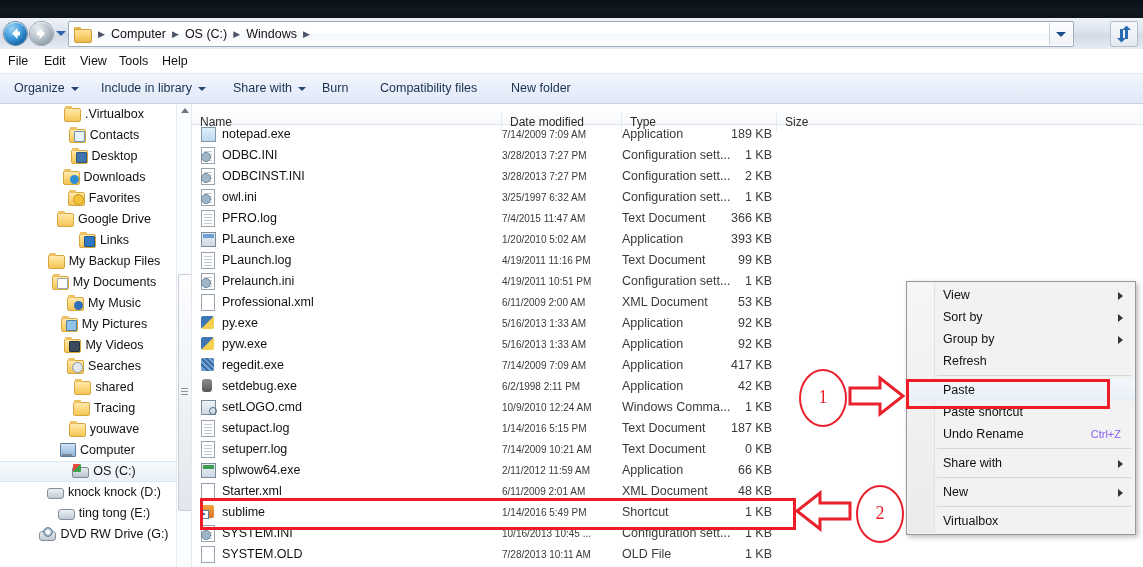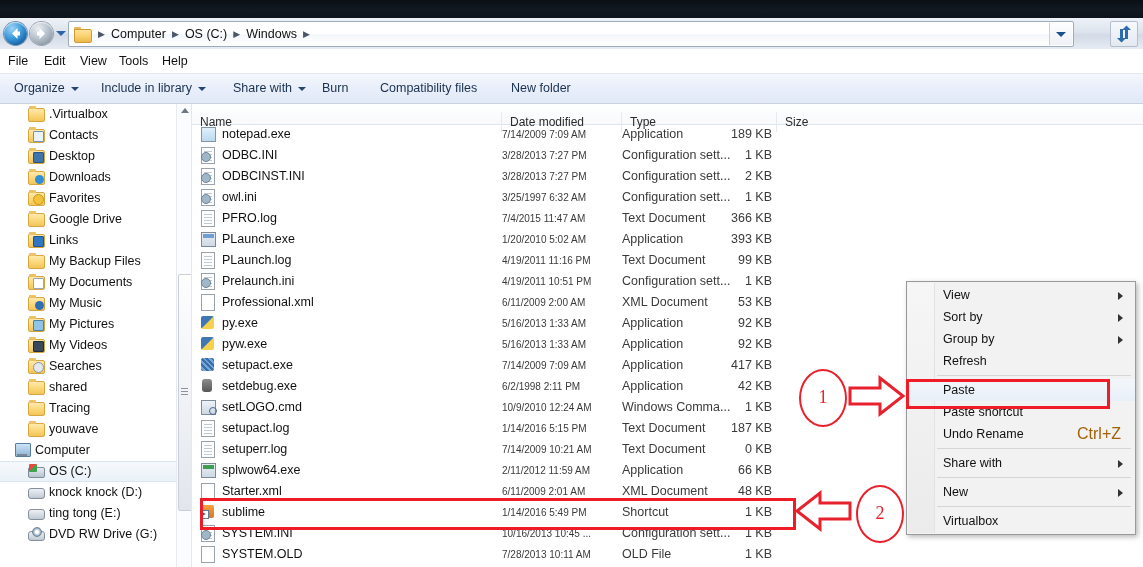--- a/index.html
+++ b/index.html
@@ -98,7 +98,7 @@
   }
   .navrow{
     position:relative;height:21px;line-height:21px;white-space:nowrap;
-    font-size:12.5px;color:#111;cursor:default;
+    font-size:12.5px;color:#111;cursor:default;text-align:center;
   }
   .navrow.sel{background:linear-gradient(180deg,#f6f9fc 0%,#eaf1f8 100%);
      border-top:1px solid #dce6ef;border-bottom:1px solid #dce6ef;height:19px;line-height:19px;}

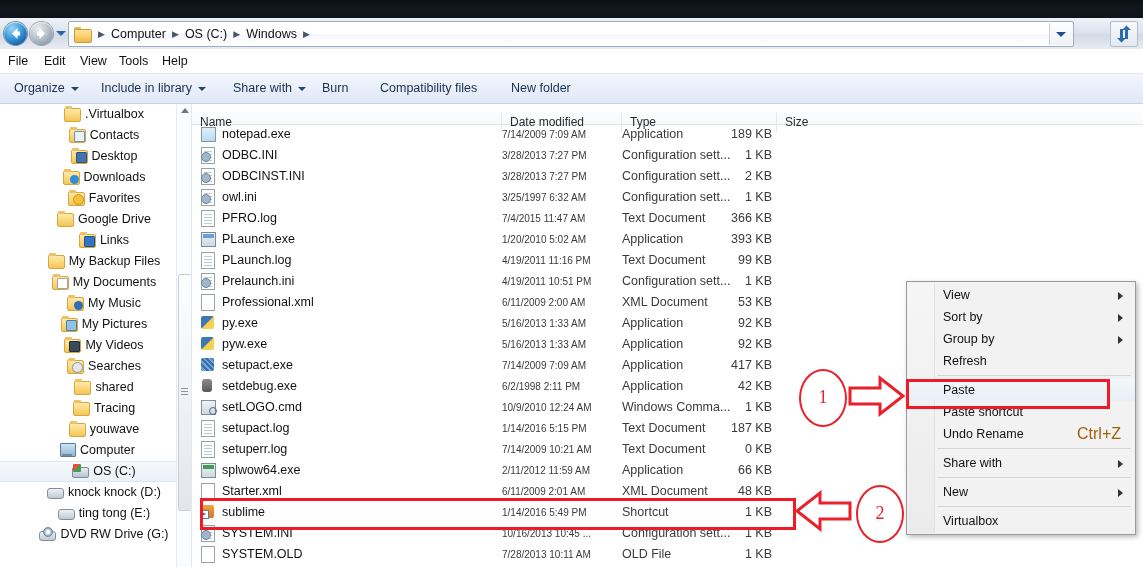--- a/index.html
+++ b/index.html
@@ -377,7 +377,7 @@
           <span class="sz">92 KB</span>
         </div>
         <div class="frow">
-          <span class="nm"><span class="fic"><span class="regico"></span></span><span class="txt">setupact.exe</span></span>
+          <span class="nm"><span class="fic"><span class="regico"></span></span><span class="txt">regedit.exe</span></span>
           <span class="dm">7/14/2009 7:09 AM</span>
           <span class="ty">Application</span>
           <span class="sz">417 KB</span>

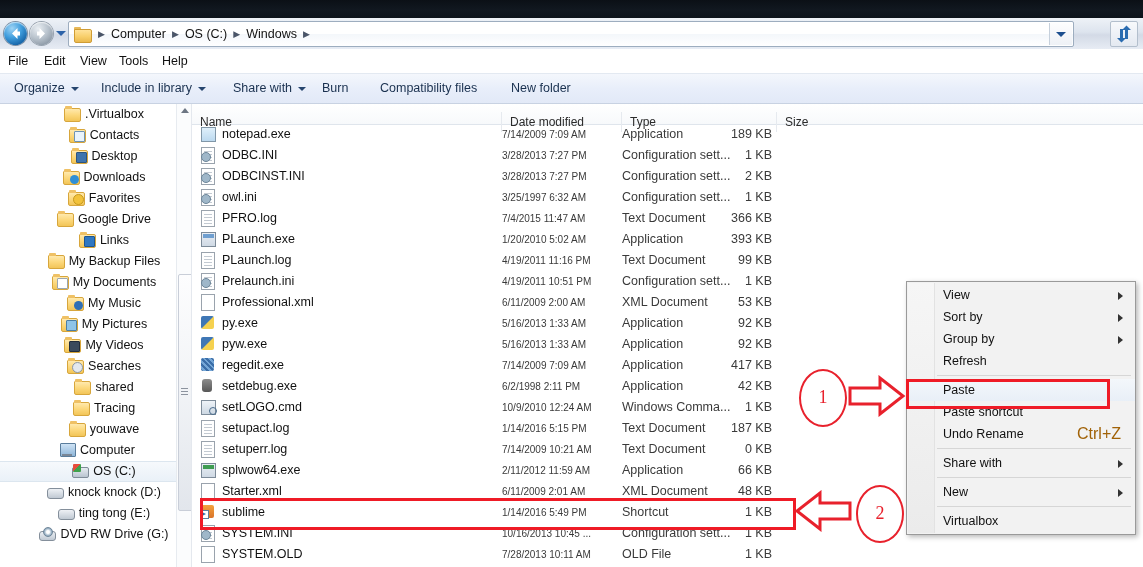--- a/index.html
+++ b/index.html
@@ -192,7 +192,7 @@
   }
   .ctxitem .arrow{position:absolute;right:12px;top:8px;width:0;height:0;
     border-top:4px solid transparent;border-bottom:4px solid transparent;border-left:5px solid #333;}
-  .ctxitem .accel{position:absolute;right:14px;top:0;font-size:16px;color:#a16207;}
+  .ctxitem .accel{position:absolute;right:14px;top:0;font-size:11px;color:#8b5cf6;}
   .ctxsep{height:1px;margin:3px 4px 3px 30px;background:#d6d6d6;}
   .ctxitem.hl{background:linear-gradient(180deg,#f3f7fb 0%,#e8eff7 100%);}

-----

Assignment:
Keep the pictures out of your copy, and repeat every entry above exactly.

Response area:
--- a/index.html
+++ b/index.html
@@ -98,7 +98,7 @@
   }
   .navrow{
     position:relative;height:21px;line-height:21px;white-space:nowrap;
-    font-size:12.5px;color:#111;cursor:default;
+    font-size:12.5px;color:#111;cursor:default;text-align:center;
   }
   .navrow.sel{background:linear-gradient(180deg,#f6f9fc 0%,#eaf1f8 100%);
      border-top:1px solid #dce6ef;border-bottom:1px solid #dce6ef;height:19px;line-height:19px;}

--- a/index.html
+++ b/index.html
@@ -377,7 +377,7 @@
           <span class="sz">92 KB</span>
         </div>
         <div class="frow">
-          <span class="nm"><span class="fic"><span class="regico"></span></span><span class="txt">setupact.exe</span></span>
+          <span class="nm"><span class="fic"><span class="regico"></span></span><span class="txt">regedit.exe</span></span>
           <span class="dm">7/14/2009 7:09 AM</span>
           <span class="ty">Application</span>
           <span class="sz">417 KB</span>

--- a/index.html
+++ b/index.html
@@ -192,7 +192,7 @@
   }
   .ctxitem .arrow{position:absolute;right:12px;top:8px;width:0;height:0;
     border-top:4px solid transparent;border-bottom:4px solid transparent;border-left:5px solid #333;}
-  .ctxitem .accel{position:absolute;right:14px;top:0;font-size:16px;color:#a16207;}
+  .ctxitem .accel{position:absolute;right:14px;top:0;font-size:11px;color:#8b5cf6;}
   .ctxsep{height:1px;margin:3px 4px 3px 30px;background:#d6d6d6;}
   .ctxitem.hl{background:linear-gradient(180deg,#f3f7fb 0%,#e8eff7 100%);}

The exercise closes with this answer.